Anne climbed onto the bed and sat next to him. She laid her head on his shoulder.

“You are the loveliest nursemaid.” He put his arm around her and draped the cloth over his cut.

“Why did you get into a knife fight last night?”

He exhaled, his fingertips stroking her arm. “After the dinner, I found myself going to the only place I truly know, the only place where I belong. Or used to, anyway.”

She angled her head so she could see his face. “The men there fight with knives like the children do?”

“Mostly for money, but also for the other reasons I mentioned before. I thought it would make me feel…not better, but more like myself.”

“And did it?”

He shook his head.

She traced the scar on his chin, starting at the base and slowly moving up to his lip. “And this was from a fight?”

“A particularly fierce one.
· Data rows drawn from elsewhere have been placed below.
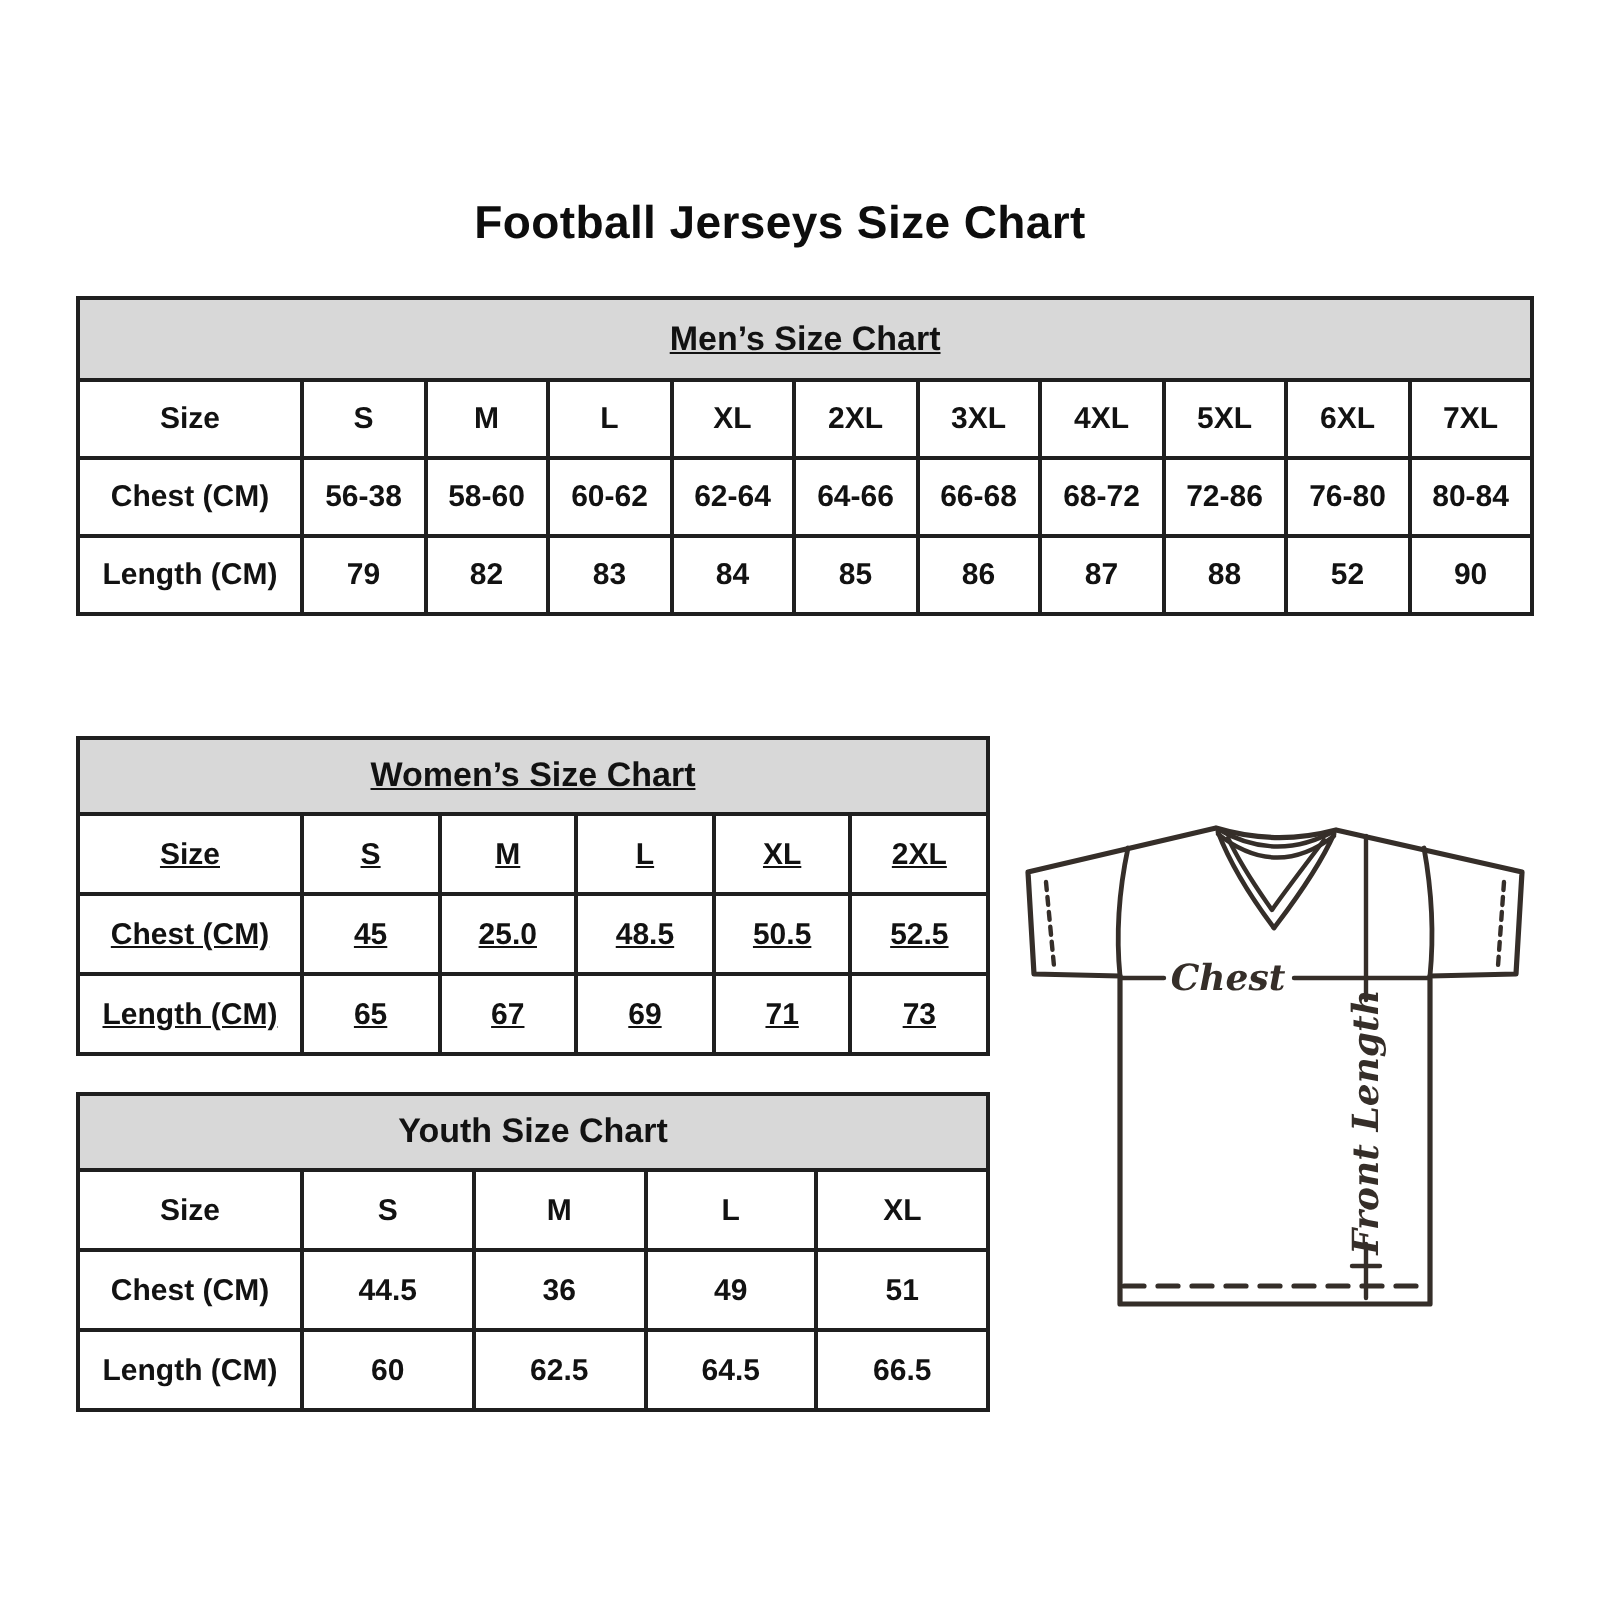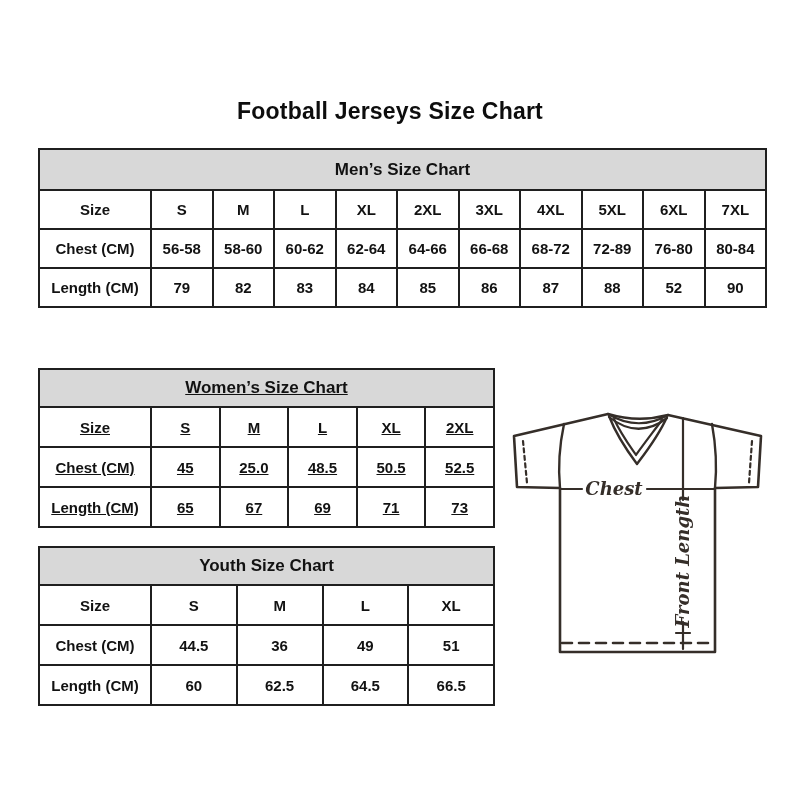--- a/index.html
+++ b/index.html
@@ -40,21 +40,21 @@
     overflow: hidden;
   }
   .size-table td.tband {
     background: #d8d8d8;
     font-size: 17px;
   }
   .tbl-men   { left: 38px; top: 148px; width: 727px; }
   .tbl-women { left: 38px; top: 368px; width: 455px; text-decoration: underline; }
   .tbl-youth { left: 38px; top: 546px; width: 455px; }
   .tbl-men   tr { height: 39px; }
-  .tbl-men   tr.band-row { height: 41px; }
+  .tbl-men   tr.band-row { height: 41px; text-decoration: underline; }
   .tbl-women tr, .tbl-youth tr { height: 40px; }
   .tbl-women tr.band-row, .tbl-youth tr.band-row { height: 38px; }
 
   .jersey-diagram {
     position: absolute;
     left: 500px; top: 392px;
     width: 280px; height: 272px;
   }
   .jersey-diagram svg { display: block; width: 100%; height: 100%; }
   .measure-label {
@@ -97,28 +97,28 @@
           <td>XL</td>
           <td>2XL</td>
           <td>3XL</td>
           <td>4XL</td>
           <td>5XL</td>
           <td>6XL</td>
           <td>7XL</td>
         </tr>
         <tr>
           <td>Chest (CM)</td>
-          <td>56-58</td>
+          <td>56-38</td>
           <td>58-60</td>
           <td>60-62</td>
           <td>62-64</td>
           <td>64-66</td>
           <td>66-68</td>
           <td>68-72</td>
-          <td>72-89</td>
+          <td>72-86</td>
           <td>76-80</td>
           <td>80-84</td>
         </tr>
         <tr>
           <td>Length (CM)</td>
           <td>79</td>
           <td>82</td>
           <td>83</td>
           <td>84</td>
           <td>85</td>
I was seventeen. The other lad wanted to kill me.”

She tensed, lowering her hand to his chest. “Did you—”

“No, but Partridge had it done. He didn’t want anyone to question my authority again. That was the last time I fought, until last night.”

“That you managed to survive your childhood is astonishing.” Anne’s throat tightened. “Not only that, but look at what you’ve built, what you’ve become. And I don’t mean an earl. Even if you weren’t going to be ennobled, you’ve accomplished so much. You seem destined to be great.”

“It never felt like that. Every day was a struggle.”

“Even the days with your wife?” she asked softly. When he stiffened in response, she blurted, “I’m sorry, I shouldn’t have asked you about her.”

He pulled the cloth away from his chest and tossed it to the side of the bed. “I’m glad you did. I won’t keep anything from you. Not anymore.” He turned, and she lifted her head from his shoulder. “What I wanted more than anything was a family. I lost my parents, I missed my sister. By the time I was twenty, I was smart enough to recognize that Partridge and the other men in his employ were not a family. Still, it was the most secure I’d ever been, and at that time, Selina was lost to me. She’d left the boarding school to take a position as a governess.” His eyes briefly closed, but not before she saw the flash of pain in their depths.

She didn’t want to interrupt, so she waited for him to continue. In the meantime, she skimmed her fingertips across the varied slopes of his muscled chest.

“When I was twenty-five, I fell in love with Eliza. She was the daughter of a cobbler. Dark-haired and so full of vibrancy and laughter, she was everything I dreamed. Her father didn’t like me, but she believed he would come around. I wanted to earn his approval, and not just for her, but for me. I craved her family, that sense of belonging that had eluded me my entire life.”

His words curled around her heart and made her love for him expand. Emotion cinched her throat, and she flattened her palm against him. Perhaps the heat of his flesh would warm the chill inside her.

“I planned to leave Partridge’s employ. To do that, I reinvented myself as the Vicar, a moneylender in Blackfriars.”

At the mention of that name, a tremor passed through her. She wanted to ask how he’d become acquainted with Gilbert, but again, she wouldn’t interrupt.

“Partridge didn’t like that I left.” Rafe’s jaw clenched. “I was his best officer, you see. He gave me an ultimatum: return to his employment or he’d ruin my life. I thought he meant my new business endeavors. In addition to lending money, I also owned my own receiver shops—and the bookshop in Paternoster Row. And I was making other investments, looking to the future, because by then I had a wife, and soon I would have a child.” His voice cracked.

Anne cupped his neck, stroking her thumb along the underside of his jaw. “I’m so sorry.” She assumed he was going to tell her that Eliza had died in childbirth.

He took a deep breath and looked into her eyes. “This is where I may lose you—and I won’t blame you for it. Every time I told you I wasn’t worthy or that you could never know everything about me, this is what I was referring to. It isn’t just that I was married or my wife died. Or even that Partridge killed her—and our unborn child.”

Rafe’s body went completely rigid. Anne held her breath, desperate for him to continue and yet terrified by what he might say next.

“It’s that I killed him in retribution. I stole into one of his flash-houses where he was, and I cut his throat open, just as he’d done to Eliza.”